Data listing START

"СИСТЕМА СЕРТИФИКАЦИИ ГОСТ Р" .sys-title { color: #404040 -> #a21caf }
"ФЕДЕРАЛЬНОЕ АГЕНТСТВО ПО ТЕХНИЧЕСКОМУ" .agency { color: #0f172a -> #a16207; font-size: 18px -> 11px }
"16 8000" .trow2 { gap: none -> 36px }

Data listing END
Data listing START

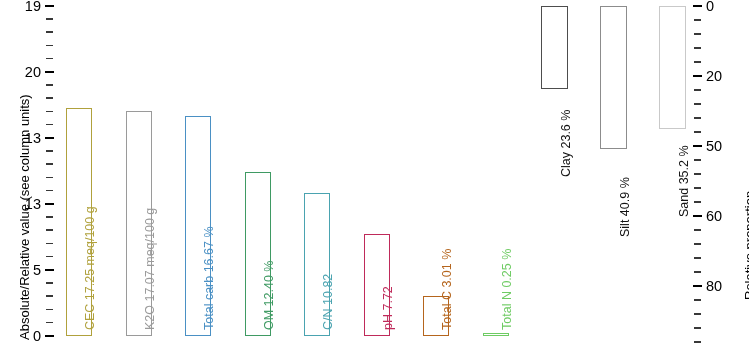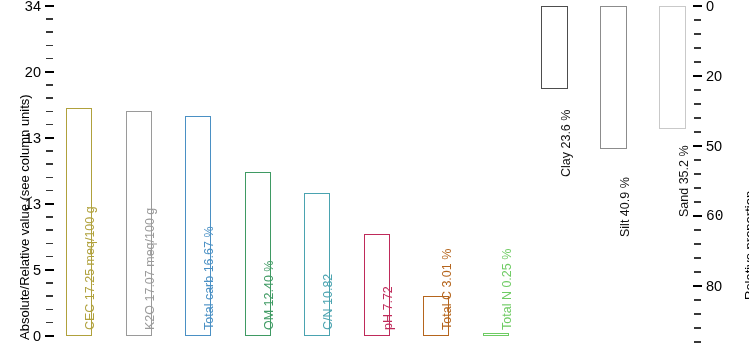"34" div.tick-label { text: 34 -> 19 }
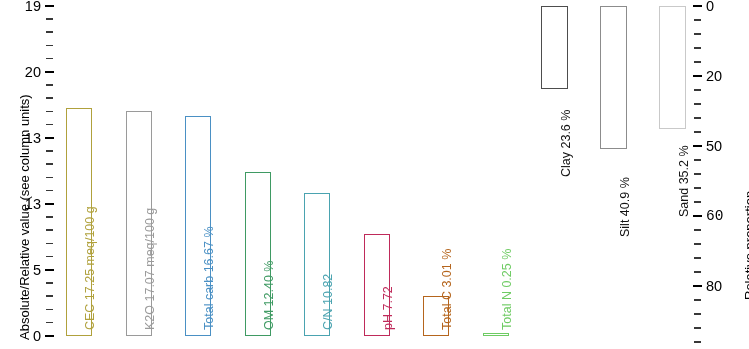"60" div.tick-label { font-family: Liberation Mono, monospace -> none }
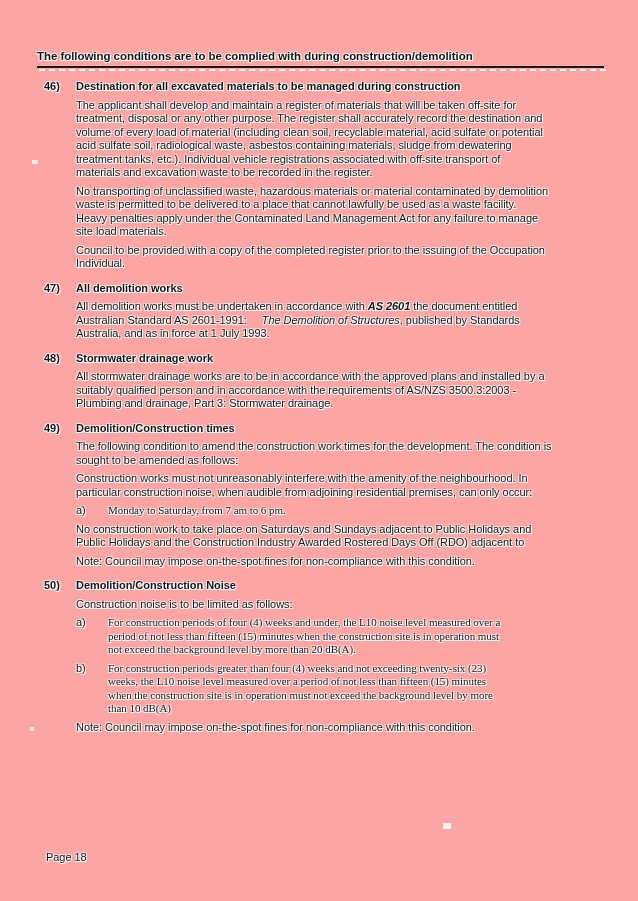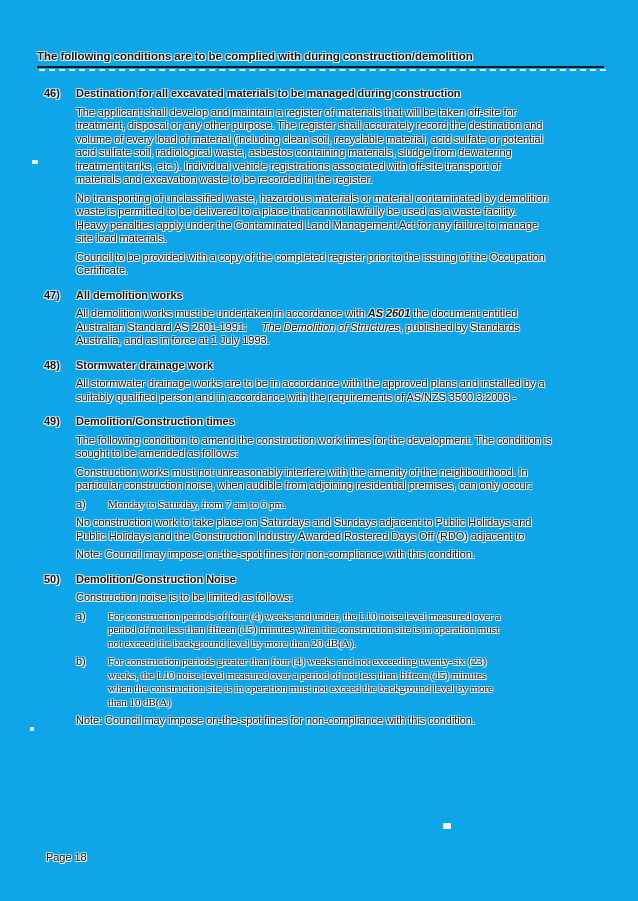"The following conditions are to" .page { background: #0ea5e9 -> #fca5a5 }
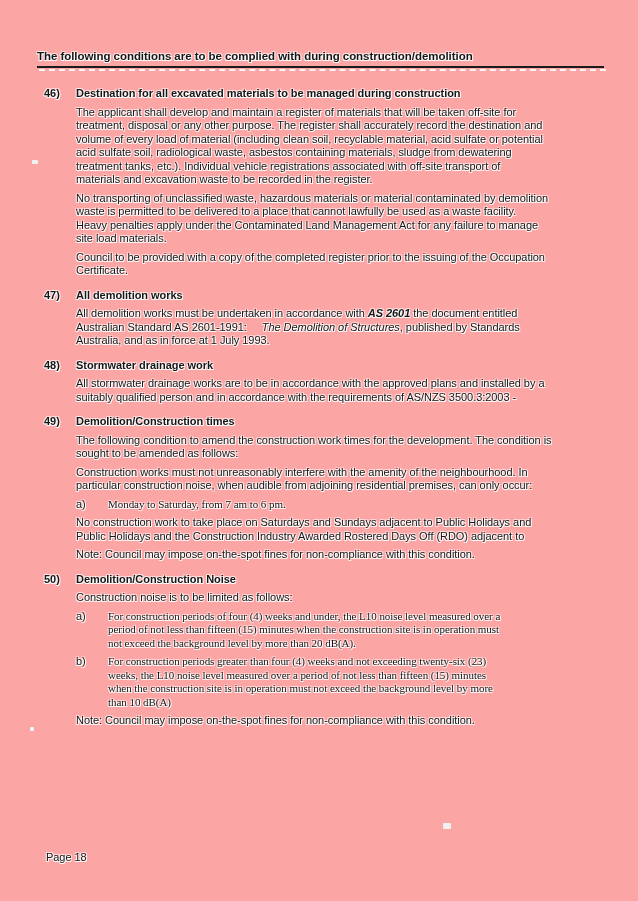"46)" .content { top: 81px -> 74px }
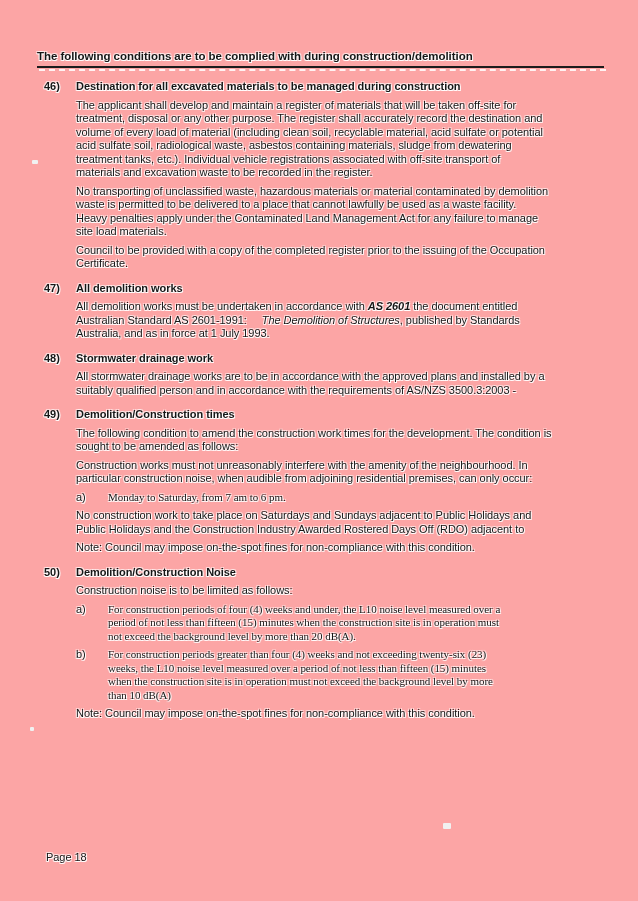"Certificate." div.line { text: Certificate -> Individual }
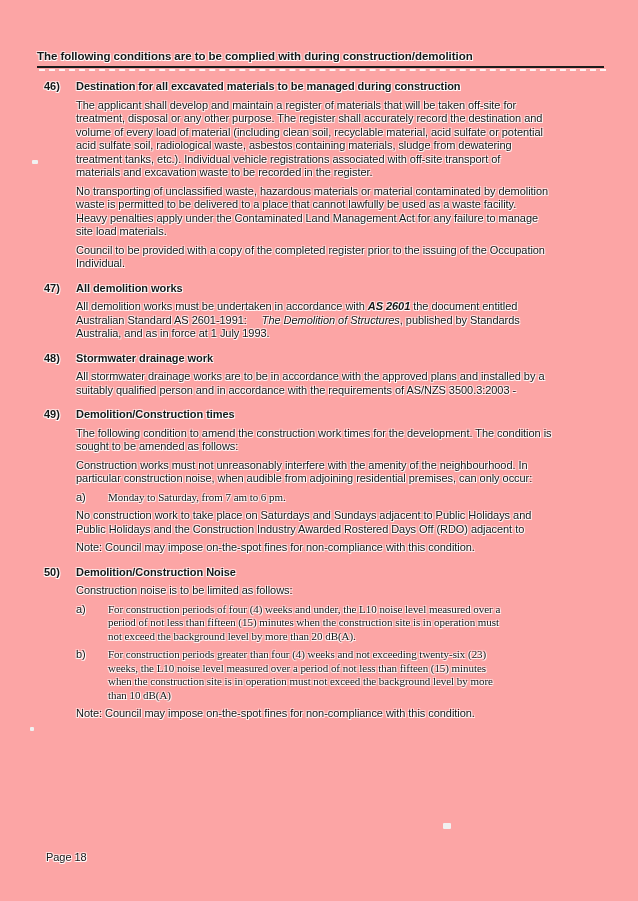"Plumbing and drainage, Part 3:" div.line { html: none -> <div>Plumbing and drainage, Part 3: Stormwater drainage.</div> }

Data listing END

◆ Work to complete
After locating "text: 34 ->" and "text: Certificate ->" in the records above, return exactly the line holding each one and every line between them; leave out the pictures.

◆ Answer below
"34" div.tick-label { text: 34 -> 19 }
"60" div.tick-label { font-family: Liberation Mono, monospace -> none }
"The following conditions are to" .page { background: #0ea5e9 -> #fca5a5 }
"46)" .content { top: 81px -> 74px }
"Certificate." div.line { text: Certificate -> Individual }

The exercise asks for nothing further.